For the purposes of this section, the Court relies on the party's Joint Stipulation of Facts.

II. ANALYSIS

A. Standard of Review

Bankruptcy Rule 8013 provides, in pertinent part:

On appeal the district court . . . may affirm, modify, or reverse a bankruptcy judge's judgment, order, or decree or remand with instructions for further proceedings. Findings of fact, whether based on oral or documentary evidence, shall not be set aside unless clearly erroneous, and due regard shall be given to the opportunity of the bankruptcy court to judge the credibility of witnesses.

FED. R. BANKR. P. 8013 (2005). "A finding is clearly erroneous when, although there is evidence to support it, the reviewing court on the entire evidence is left with the definite and firm conclusion that a mistake has been committed." United States v. United States Gypsum Co., 333 U.S. 364, 395 (1948). A bankruptcy court's conclusions of law, on the other hand, are subject to plenary review. See Brown v. Pennsylvania State Employees Credit Union, 851 F.2d 81, 84 (3d Cir. 1988). Where mixed questions of law and fact are presented, the appropriate standard must be applied to each component of the appeal. See In re Sharon Steel Corp., 871 F.2d 1217, 1222 (3d Cir. 1989).

B. The IRS May Elect To Be Treated As An Unsecured Creditor

A creditor may surrender its security in a bankruptcy proceeding and instead make an unsecured claim against the estate. See Hoxworth v. Blinder, 74 F.3d 205, 209 (10th Cir. 1996) ("[T]he [Bankruptcy C]ode allows [the creditor] to make an unsecured proof of claim against the estate, and not assert its secured lien against assets traced into the estate."). A secured creditor can pursue one of three courses:

(1) he may prove his claim as an unsecured claim and surrender his security; (2) he may prove his claim as a secured claim, give credit thereon for the value of the security, and share in the general assets as to the unsecured balances; or (3) he may not file a claim at all and rely solely upon his lien.
Delaney v. City and County of Denver, 185 F.2d 246, 251 (10th Cir. 1950). For example, in In re Krahn, 124 B.R. 78 (Bkrtcy. D. Minn. 1990), the court held that the IRS could not resuscitate a pre-petition lien, emphasizing that it hadvoluntarily abandoned its secured status to assert a priority unsecured claim. See Krahn, 124 B.R. at 80-81. Therefore, this Court concludes that the IRS can elect to abandon its secured status under pre-petition liens and proceed as an unsecured creditor.

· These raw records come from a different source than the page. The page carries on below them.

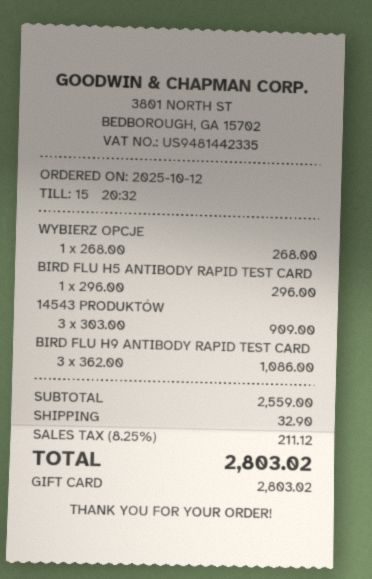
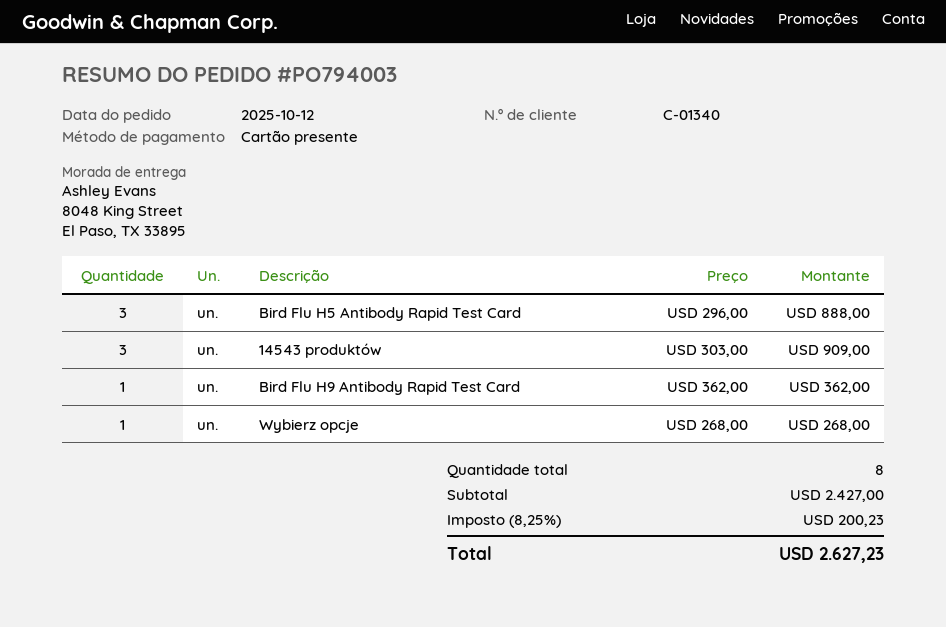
BIRD FLU H5 ANTIBODY RAPID TEST CARD: 1 x 296.00 = 296.00 -> 3 x 296.00 = 888.00
BIRD FLU H9 ANTIBODY RAPID TEST CARD: 3 x 362.00 = 1086.00 -> 1 x 362.00 = 362.00
subtotal: 2559.00 -> 2427.00
shipping: 32.90 -> none
tax: 8.25% = 211.12 -> 8.25% = 200.23
total: 2803.02 -> 2627.23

The Court is not persuaded by Appellant's position that the presence of pre-petition liens dictates that the IRS must pursue secured claims. As correctly pointed out by the IRS and Trustee in their respective briefs, each of the cases cited by Appellant to support this position are readily distinguishable on the facts. In each of these cases, the IRS had filed secured claims in a bankruptcy proceeding, but then attempted to have the claims treated as priority claims in a Chapter 11 plan filed in the same proceeding. See U.S. v. TM Bldg. Products, Ltd., 231 B.R. 364, 367-68 (S.D. Fla. 1998); In re DiMaria, 202 B.R. 634, 640 (Bkrtcy. S.D. Fla. 1996); In re Reichert, 138 B.R. 522, 525 (Bkrtcy. W.D. Mich. 1992). Each court correctly held that secured claims are not entitled to priority treatment. See e.g. DiMaria, 202 B.R. at 640 (holding that "the IRS is not entitled to claim both the benefits of its right to encumbered property and the status afforded to unsecured claims under § 507"). None of these cases, however, address the situation where, as here, the IRS opts to abandon its pre-petition liens and file unsecured claims rather than secured claims.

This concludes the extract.